Google will weiter passend über das Coronavirus informieren

Google hatte versucht, in der Corona-Krise die passenden Informationen für Nutzer hervorzuheben. Deswegen bevorzugte man unter anderem für seine Knowledge-Panels die Gesundheitsinformationen der Bundesregierung, was zu einer Klage unabhängiger Portale führte, die sich in ihren wirtschaftlichen Interessen benachteiligt fühlten. Parallel ging Google auch gegen irreführende Werbung vor, als etwa zu Anfang der Pandemie vielfach dubiose Schutzmasken beworben worden sind. Nun erklärt Google, dass man immer noch darauf Wert lege, den Nutzern passende Informationen zu kredenzen.

Beispielsweise würden immer mehr Menschen sich zu Hause auf das Virus testen lassen. Daher vereinfache man es, in den Suchergebnissen entsprechende Tests zum Kaufen zu finden, auch als Angebote in regionalen Geschäften. Wer zudem nach Reiseinformationen suche, sollte schnell erkennen, ob in dem jeweiligen Land noch Einschränkungen gelten. In den USA staffele man dies auch je nach Bundesstaat dort.

In den USA liefert Google über die Suche schon passende Informationen zu Impfungen für Kinder.

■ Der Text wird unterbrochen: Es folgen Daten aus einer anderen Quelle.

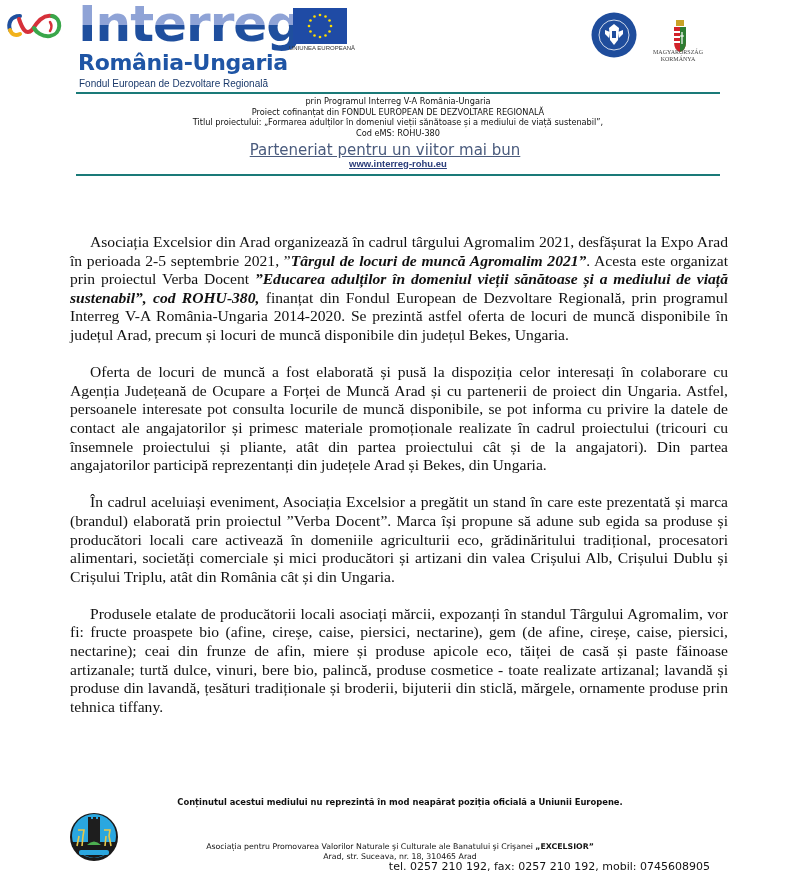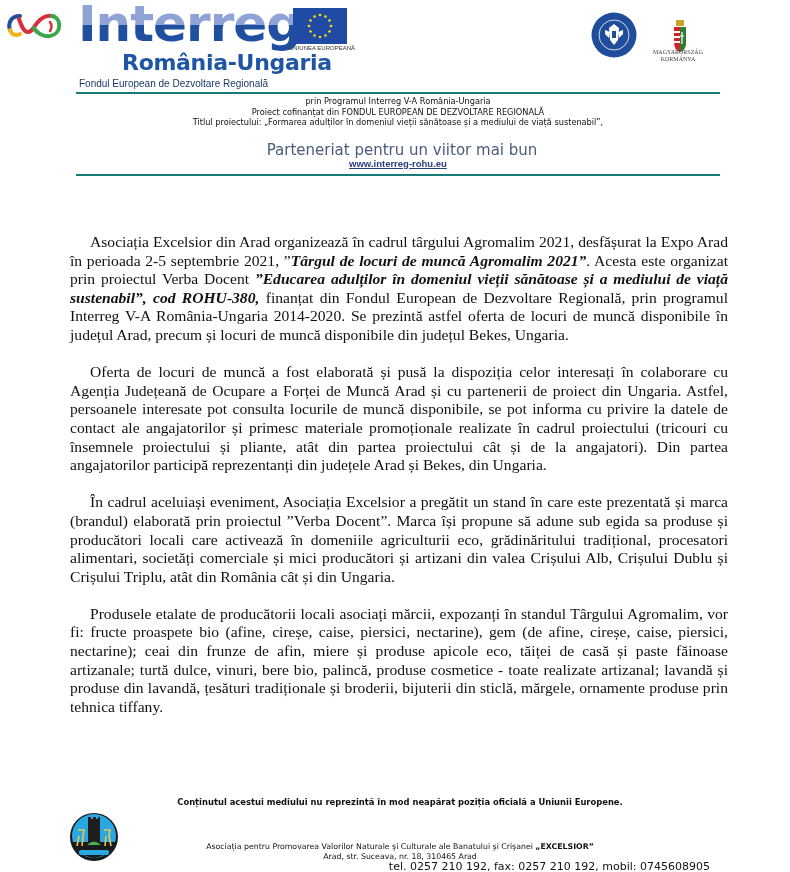--- a/index.html
+++ b/index.html
@@ -9,7 +9,7 @@
   
   #infinity-logo { left: 6px; top: 10px; width: 56px; height: 30px; }
   #interreg-word { left: 78px; top: -4px; font-family: "DejaVu Sans", sans-serif; font-weight: bold; font-size: 50px; letter-spacing: -1px; line-height: 56px; color: #1f4f9e; }
-  #ro-hu { left: 78px; top: 50px; font-family: "DejaVu Sans", sans-serif; font-size: 22px; font-weight: bold; color: #1f55a5; line-height: 26px; letter-spacing: -0.3px; margin-left: 44px; }
+  #ro-hu { left: 78px; top: 50px; font-family: "DejaVu Sans", sans-serif; font-size: 22px; font-weight: bold; color: #1f55a5; line-height: 26px; letter-spacing: -0.3px; }
   #fonds { left: 79px; top: 78px; font-family: "Liberation Sans", sans-serif; font-size: 10px; font-weight: normal; color: #1b3a6b; }
   #eu-flag { left: 293px; top: 8px; width: 54px; height: 36px; background: #1f4ba5; }
   #eu-label { left: 289px; top: 45px; font-family: "Liberation Sans", sans-serif; font-size: 6px; color: #333; letter-spacing: 0; }

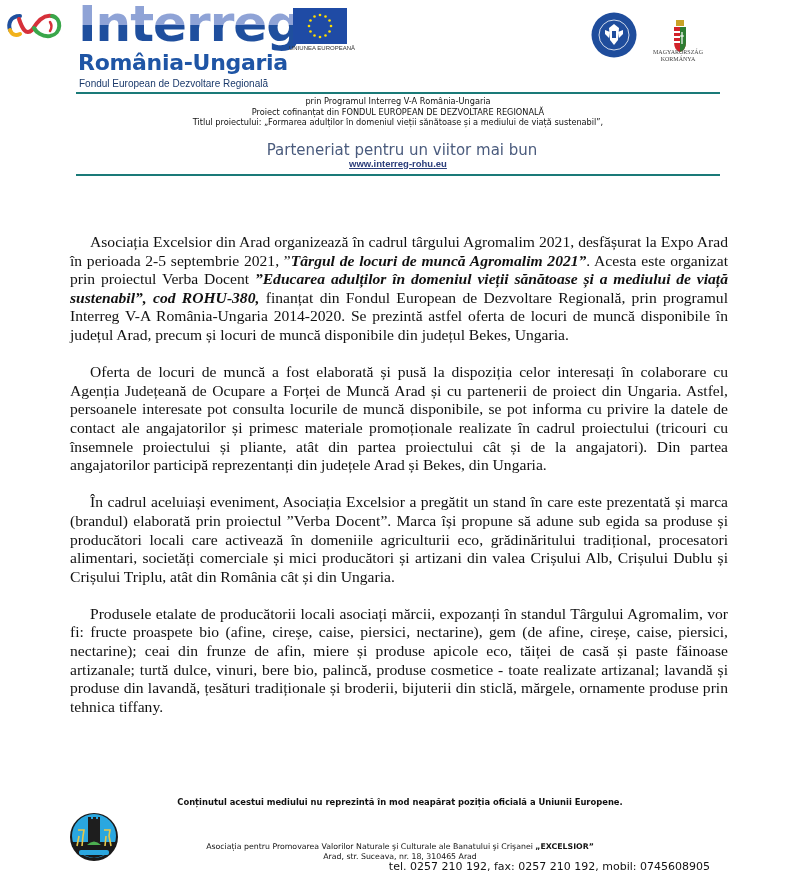--- a/index.html
+++ b/index.html
@@ -104,6 +104,7 @@
     <div>prin Programul Interreg V-A România-Ungaria</div>
     <div>Proiect cofinanțat din FONDUL EUROPEAN DE DEZVOLTARE REGIONALĂ</div>
     <div>Titlul proiectului: „Formarea adulților în domeniul vieții sănătoase și a mediului de viață sustenabil”,</div>
+    <div>Cod eMS: ROHU-380</div>
   </div>
   <div id="slogan" class="abs">Parteneriat pentru un viitor mai bun</div>
   <div id="website" class="abs">

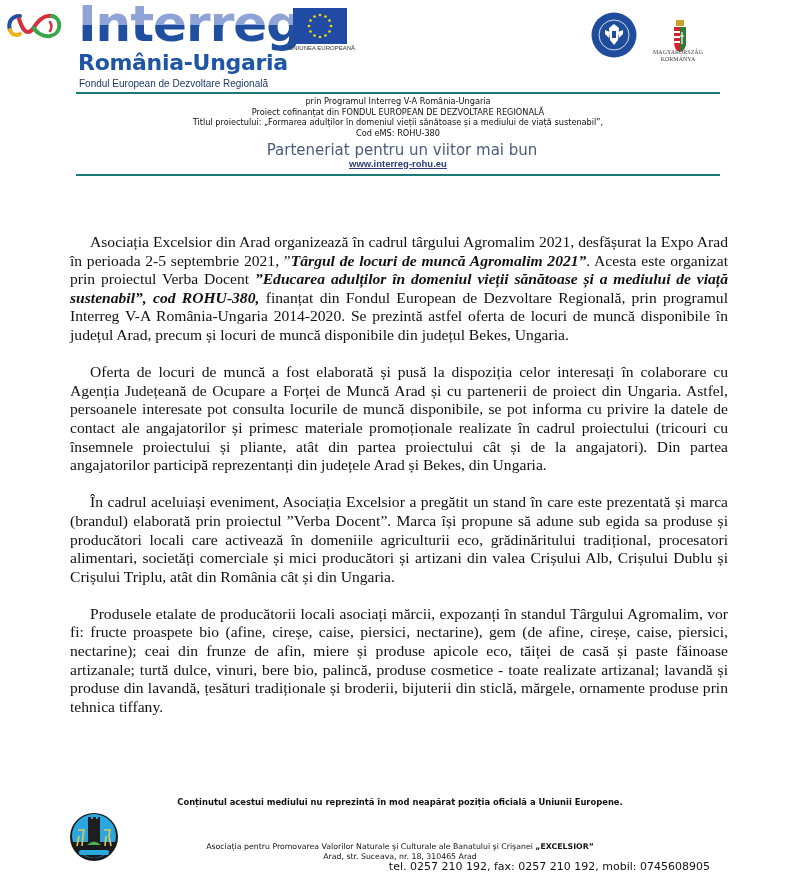--- a/index.html
+++ b/index.html
@@ -22,7 +22,7 @@
   #line-bottom { top: 174px; }
 
   #project-block { left: 76px; top: 96px; width: 644px; text-align: center; font-family: "DejaVu Sans", sans-serif; font-size: 8.2px; line-height: 10.6px; color: #111; }
-  #slogan { left: 80px; top: 141px; width: 644px; text-align: center; font-family: "DejaVu Sans", sans-serif; font-size: 15px; color: #4a5b7d; line-height: 18px; }
+  #slogan { left: 63px; top: 141px; width: 644px; text-align: center; font-family: "DejaVu Sans", sans-serif; font-size: 15px; color: #4a5b7d; line-height: 18px; text-decoration: underline; }
   #website { left: 76px; top: 158px; width: 644px; text-align: center; font-family: "Liberation Sans", sans-serif; font-size: 9.5px; font-weight: bold; line-height: 12px; }
   #website a { color: #2b3d7a; text-decoration: underline; }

Ebenfalls bestätigt Google, dass man in den Vereinigten Staaten bevorzugt auf die World Health Organization (WHO) und das Center for Disease Control and Prevention (CDC) als Quellen zurückgreife. Man habe da auch Werbeanzeigen in der Suche im Wert von mehr als 150 Mio. US-Dollar zur Verfügung gestellt.

Letzten Endes sehe man bei Google, dass die Informationen zum Corona-Virus immer noch wichtig für die Menschen seien. Daher werde man weiterhin optimieren, wie man jene zur Verfügung stelle, um die Menschen international passend zu informieren.